> Dataset records
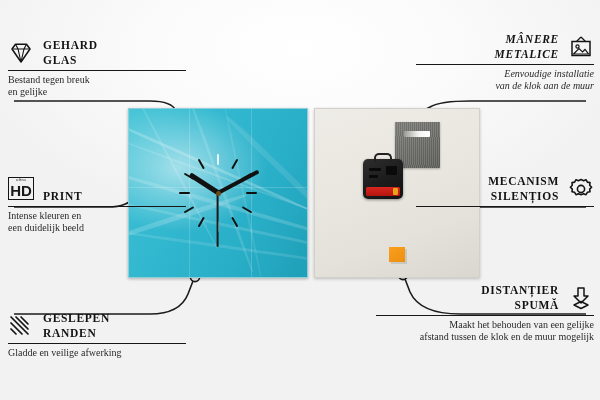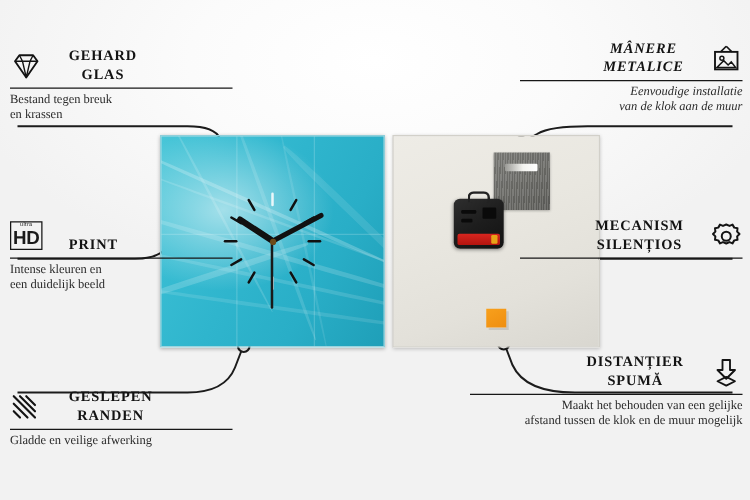--- a/index.html
+++ b/index.html
@@ -17,21 +17,21 @@
   
   .wires { position:absolute; inset:0; width:600px; height:400px; pointer-events:none; }
   .wire { fill:none; stroke:#1c1c1c; stroke-width:1.6; }
   .node { fill:#f2f2f2; stroke:#1c1c1c; stroke-width:1.7; }
 
   
   .callout { position:absolute; width:178px; }
   .callout.left  { left:8px;  text-align:left; }
   .callout.right { right:6px; text-align:right; }
 
-  .co-head { display:flex; align-items:center; gap:21px;text-align:center; }
+  .co-head { display:flex; align-items:center; gap:9px; }
   .callout.right .co-head { flex-direction:row-reverse; }
   .co-title {
     font-size:11.5px; font-weight:700; letter-spacing:.7px;
     line-height:14.5px; text-transform:uppercase; color:#131313;
   }
   .co-rule { height:0; border-top:1.4px solid #171717; margin:3px 0 3px; }
   .co-desc { font-size:10px; line-height:11.6px; color:#2a2a2a; }
 
   .ico { width:26px; height:24px; flex:0 0 26px; display:block; }
   .ico svg { display:block; width:100%; height:100%; }
@@ -209,21 +209,21 @@
             <path d="M4 8 L7.5 3.2 H18.5 L22 8 L13 21 Z" fill="none" stroke="#141414" stroke-width="1.5" stroke-linejoin="round"></path>
             <path d="M4 8 H22 M7.5 3.2 L10 8 L13 21 M18.5 3.2 L16 8 L13 21" fill="none" stroke="#141414" stroke-width="1.1"></path>
           </svg>
       </span>
       <span class="co-title">
         <span>GEHARD</span><br><span>GLAS</span>
       </span>
     </div>
     <div class="co-rule"></div>
     <div class="co-desc">
-      <span>Bestand tegen breuk</span><br><span>en krassen</span>
+      <span>Bestand tegen breuk</span><br><span>en gelijke</span>
     </div>
   </div>
 
   <div class="callout left" style="top:174px;">
     <div class="co-head">
       <span class="ico">
         <span class="hdbox">
           <span class="u">ultra</span>
           <span class="h">HD</span>
         </span>

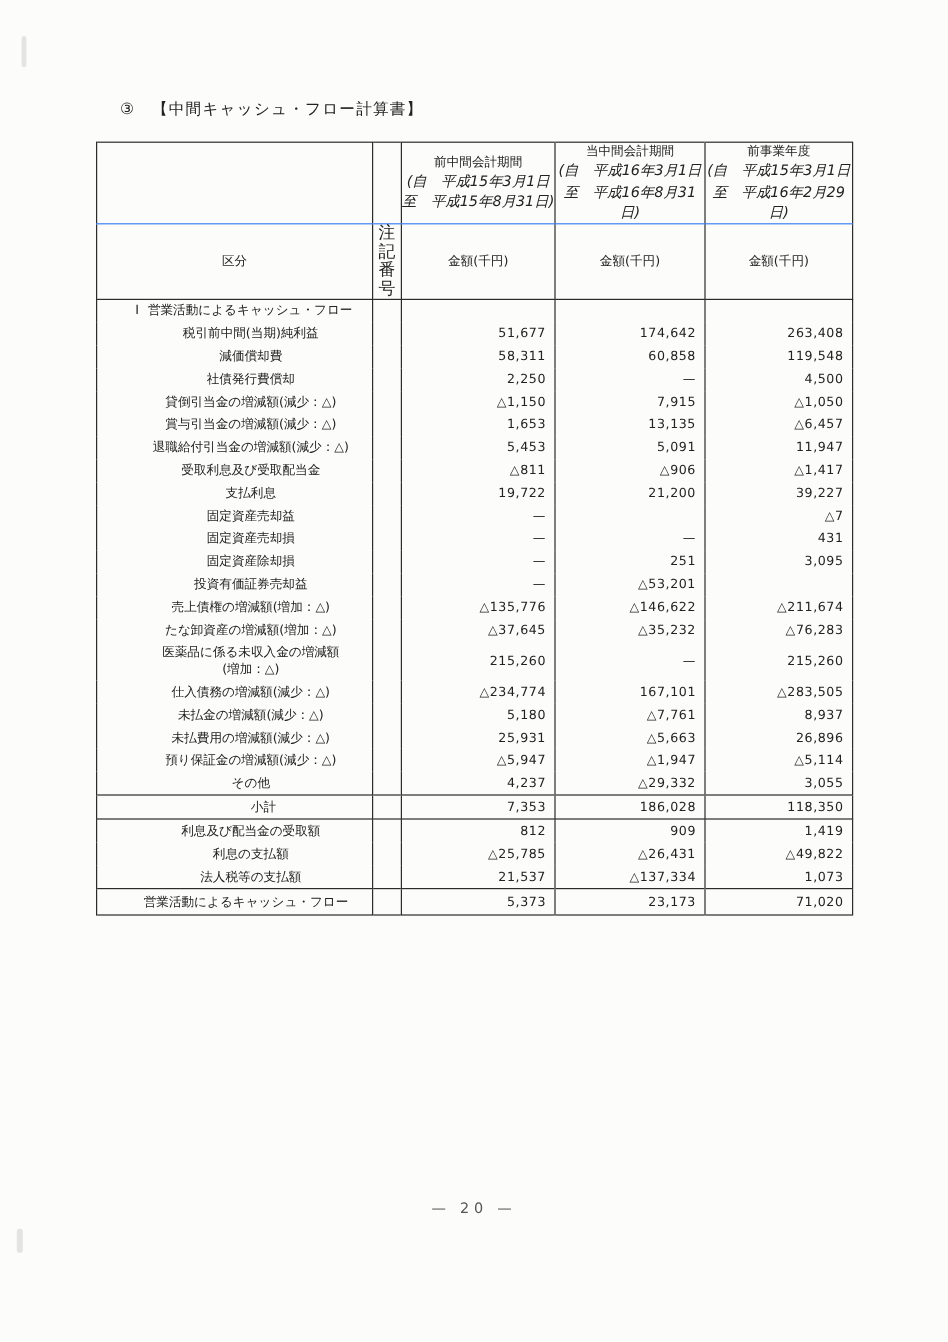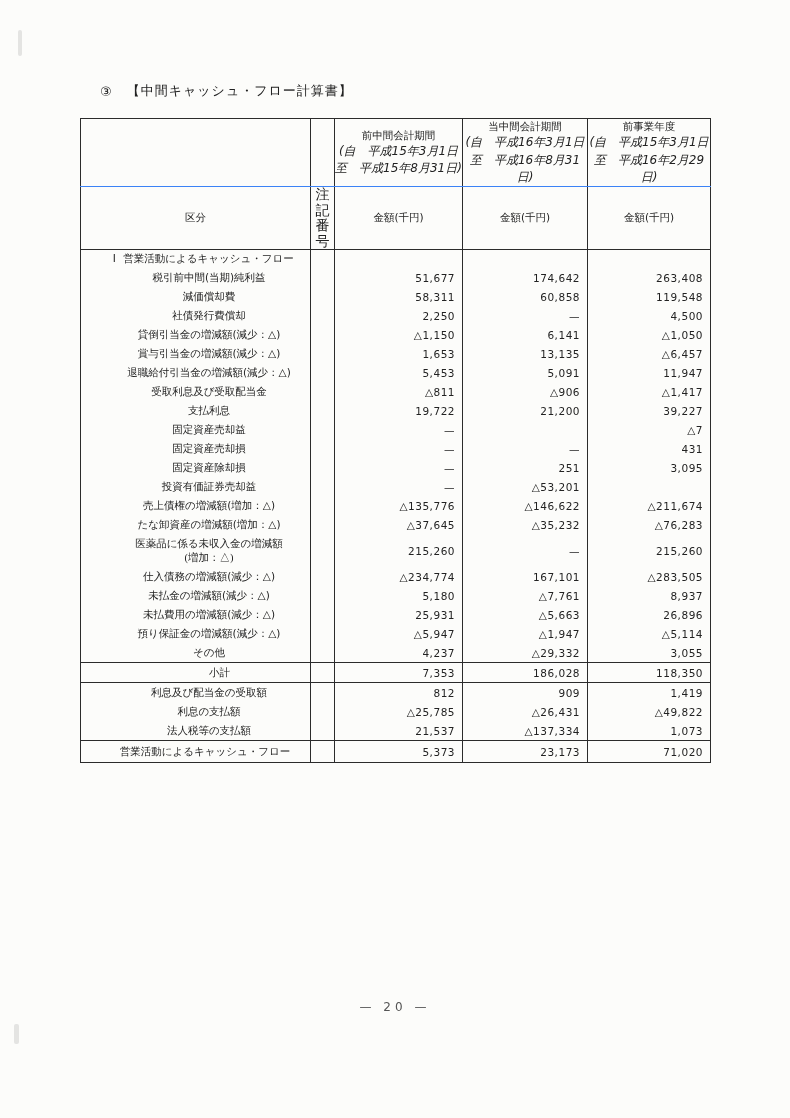--- a/index.html
+++ b/index.html
@@ -37,21 +37,21 @@
   .note-hd{font-size:14px;line-height:1.1;text-align:center;}
   tbody td{height:19px;}
   td.c-label{text-align:center;}
   td.c-num{text-align:right;padding-right:7px;font-size:10.5px;letter-spacing:0.5px;}
   .lbl{display:inline-block;}
   .ind-section{padding-left:8px;}
   .ind-section .numeral{display:inline-block;width:18px;}
   .ind-item{padding-left:27px;}
   .ind-subtotal{padding-left:48px;}
   .ind-total{padding-left:19px;}
-  .two-line{line-height:1.35;padding-top:2px;padding-bottom:2px;font-family:Liberation Serif, serif;}
+  .two-line{line-height:1.35;padding-top:2px;padding-bottom:2px;}
   tr.row-subtotal td{border-top:1px solid #2b2b2b;border-bottom:1px solid #2b2b2b;}
   tr.row-total td{border-top:1px solid #2b2b2b;height:21px;}
   .page-num{
     position:absolute;left:0;top:1000px;width:790px;
     text-align:center;font-size:12px;color:#555;letter-spacing:4px;
   }
   
   .smudge{position:absolute;background:#9a9a9a;opacity:.25;border-radius:2px;}
   .sm-tl{left:18px;top:30px;width:4px;height:26px;}
   .sm-bl{left:14px;top:1024px;width:5px;height:20px;}
@@ -129,21 +129,21 @@
         <td class="c-label"><div class="lbl ind-item"><span>社債発行費償却</span></div></td>
         <td class="c-note"></td>
         <td class="c-num">2,250</td>
         <td class="c-num">—</td>
         <td class="c-num">4,500</td>
       </tr>
       <tr class="row-item">
         <td class="c-label"><div class="lbl ind-item"><span>貸倒引当金の増減額(減少：△)</span></div></td>
         <td class="c-note"></td>
         <td class="c-num">△1,150</td>
-        <td class="c-num">6,141</td>
+        <td class="c-num">7,915</td>
         <td class="c-num">△1,050</td>
       </tr>
       <tr class="row-item">
         <td class="c-label"><div class="lbl ind-item"><span>賞与引当金の増減額(減少：△)</span></div></td>
         <td class="c-note"></td>
         <td class="c-num">1,653</td>
         <td class="c-num">13,135</td>
         <td class="c-num">△6,457</td>
       </tr>
       <tr class="row-item">

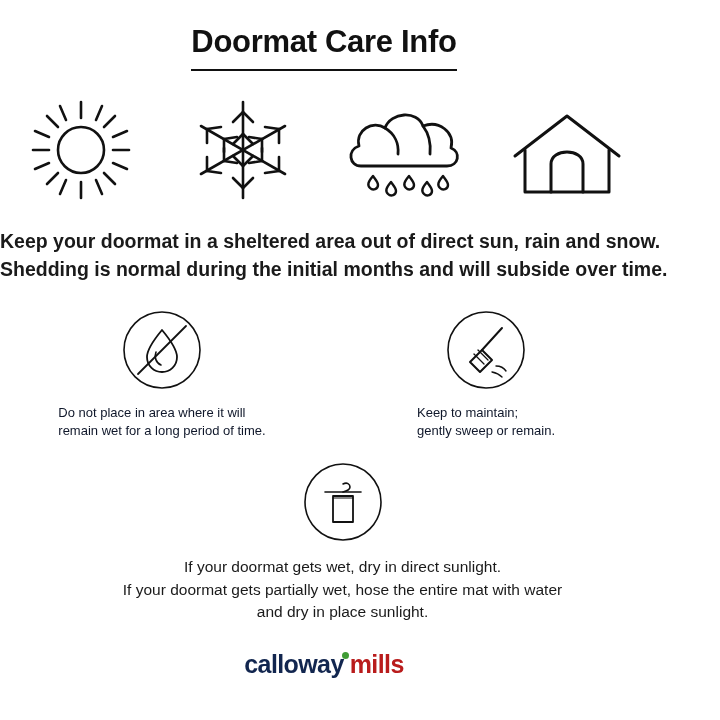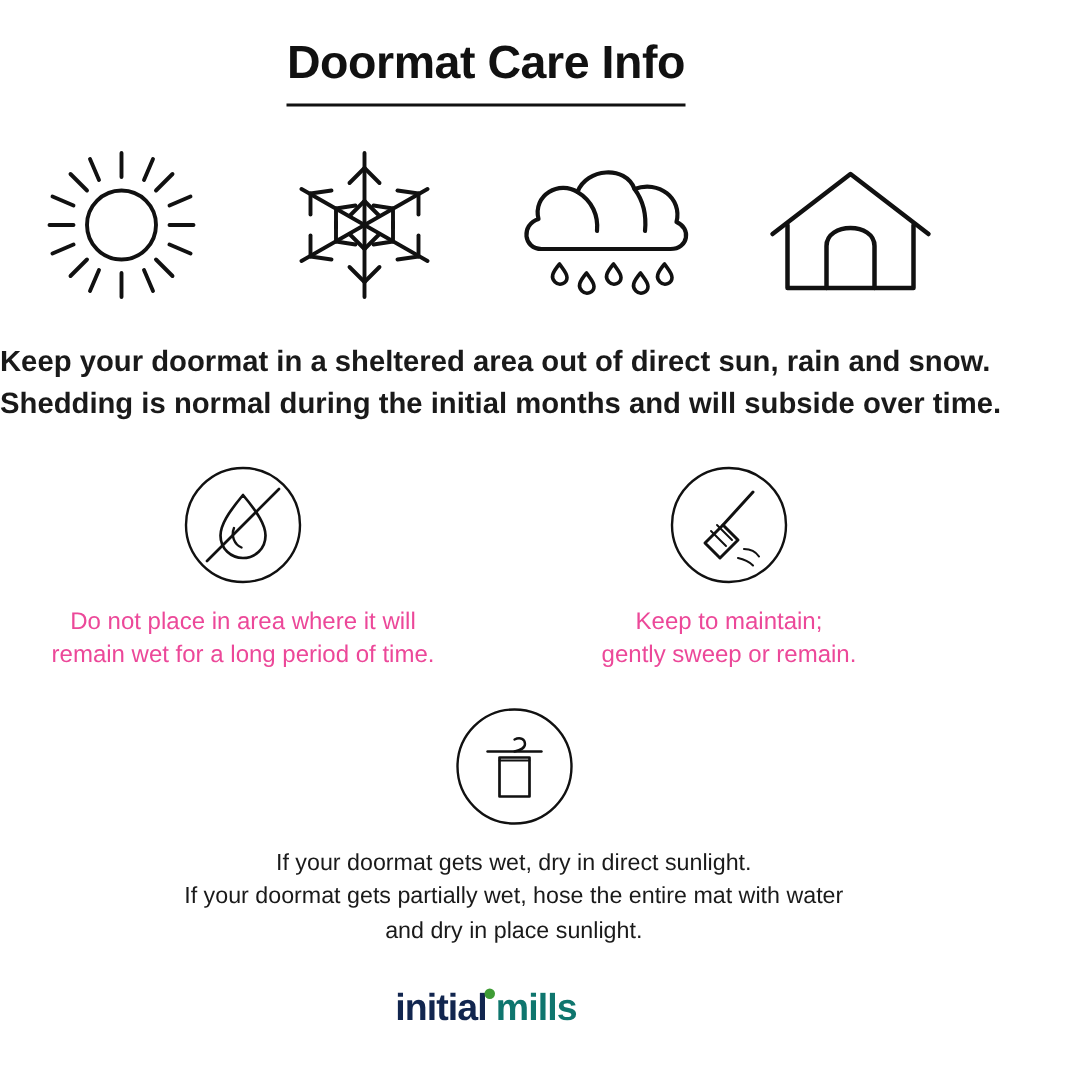--- a/index.html
+++ b/index.html
@@ -74,24 +74,24 @@
     display: flex;
     flex-direction: column;
     align-items: center;
   }
   .circle-icon {
     width: 80px;
     height: 80px;
   }
   .cap {
     margin-top: 14px;
-    text-align: center;
-    font-size: 16px;
+    text-align: left;
+    font-size: 13px;
     line-height: 1.42;
-    color: #ec4899;
+    color: #0f172a;
   }
 
   
   .one-col {
     display: flex;
     flex-direction: column;
     align-items: center;
     margin-top: 22px;
     margin-left: 37px;
   }
@@ -111,21 +111,21 @@
     margin-top: 26px;
   }
   .logo {
     font-size: 25px;
     font-weight: bold;
     letter-spacing: -0.6px;
     display: flex;
     align-items: baseline;
   }
   .logo .calloway { color: #12264f; }
-  .logo .mills { color: #0f766e; font-weight: bold; }
+  .logo .mills { color: #b91c1c; font-weight: bold; }
   .logo .dot {
     display: inline-block;
     width: 7px;
     height: 7px;
     border-radius: 50%;
     background: #3f9c35;
     margin-left: -2px;
     margin-right: 1px;
     position: relative;
     top: -14px;
@@ -296,19 +296,19 @@
     </div>
     <div class="cap-wide">
       <div>If your doormat gets wet, dry in direct sunlight.</div>
       <div>If your doormat gets partially wet, hose the entire mat with water</div>
       <div>and dry in place sunlight.</div>
     </div>
   </div>
 
   <div class="logo-wrap">
     <div class="logo">
-      <span class="calloway">initial</span>
+      <span class="calloway">calloway</span>
       <span class="dot"></span>
       <span class="mills">mills</span>
     </div>
   </div>
 
 </div>
 
 </body></html>

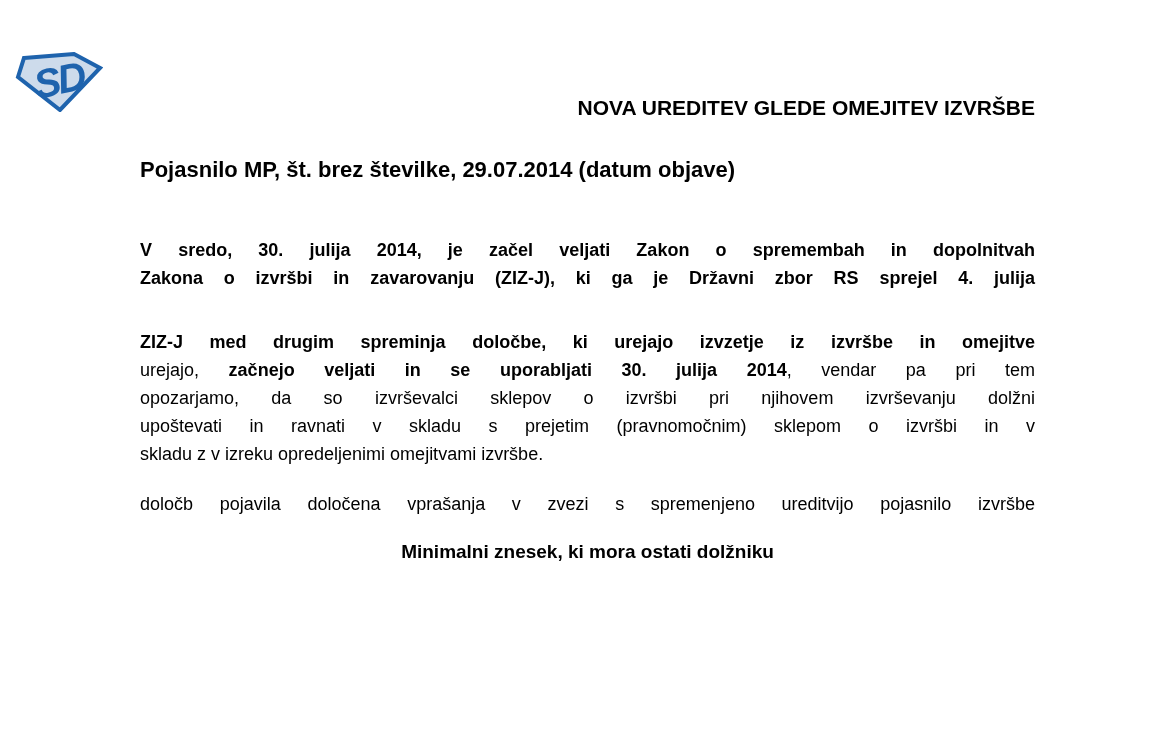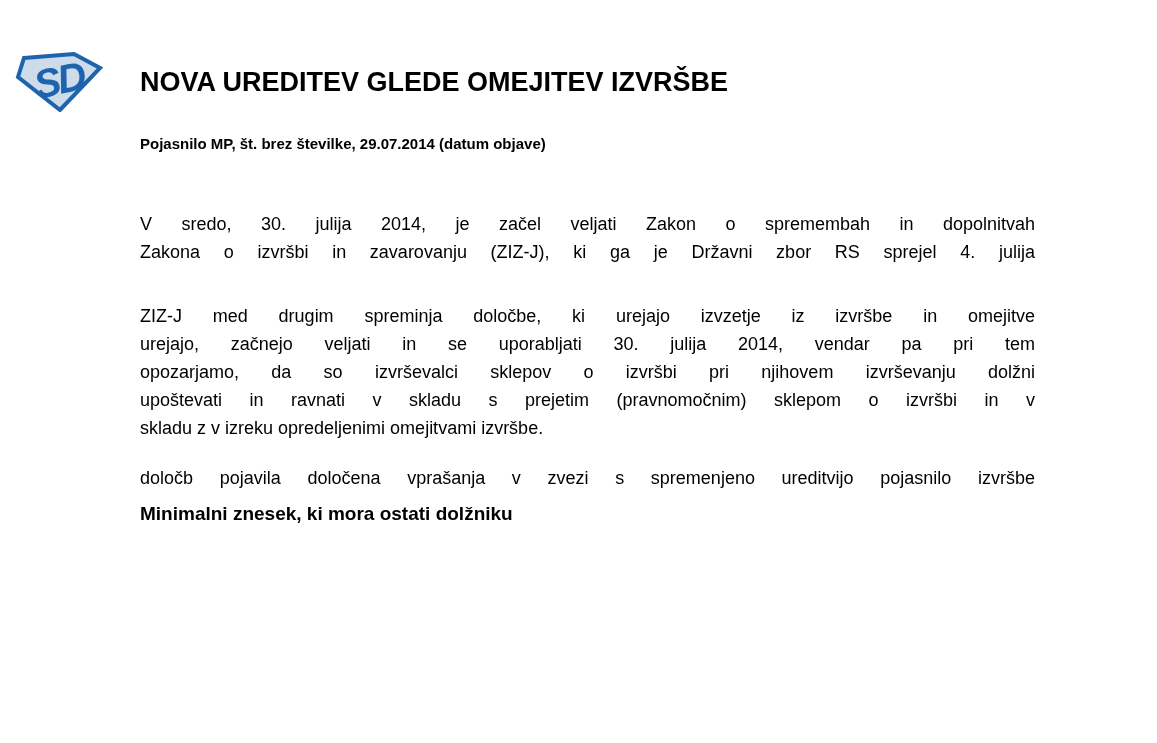--- a/index.html
+++ b/index.html
@@ -27,55 +27,55 @@
     font-size: 40px;
     letter-spacing: -3px;
   }
   .content {
     position: absolute;
     left: 140px;
     top: 0;
     width: 895px;
   }
   .doc-title {
-    margin-top: 66px;
-    font-size: 27px;
+    margin-top: 92px;
+    font-size: 21px;
     line-height: 32px;
     font-weight: bold;
-    text-align: left;
+    text-align: right;
     letter-spacing: 0px;
     white-space: nowrap;
   }
   .doc-subtitle {
     margin-top: 32px;
-    font-size: 15px;
+    font-size: 22px;
     line-height: 28px;
     font-weight: bold;
     text-align: left;
   }
   .doc-paragraph { margin-top: 36px; }
   .doc-paragraph:first-child { margin-top: 52px; }
   .doc-paragraph[data-index="2"] { margin-top: 22px; }
   .text-line {
     font-size: 18px;
     line-height: 28px;
     text-align: justify;
     text-align-last: justify;
   }
   .text-line.last {
     text-align-last: left;
   }
   .seg { font-weight: normal; }
-  .seg.bold { font-weight: normal; }
+  .seg.bold { font-weight: bold; }
   .section-heading {
-    margin-top: 8px;
+    margin-top: 20px;
     font-size: 19px;
     line-height: 28px;
     font-weight: bold;
-    text-align: left;
+    text-align: center;
   }
 </style>
 </head>
 <body>
 
 <div class="page">
 
   <svg class="logo" viewBox="0 0 88 60" xmlns="http://www.w3.org/2000/svg">
     <polygon points="9,6 59,2 85,16 45,58 3,25" stroke-width="4" stroke-linejoin="miter" fill="#cddbeb" stroke="#1e63ad"></polygon>
     <text x="44" y="42" text-anchor="middle" transform="rotate(-12 44 30)" fill="#1e63ad">SD</text>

> Exercise aim
Some lines of the listing may include the string "sunlight". Tally them and report only the total.

> Task response
2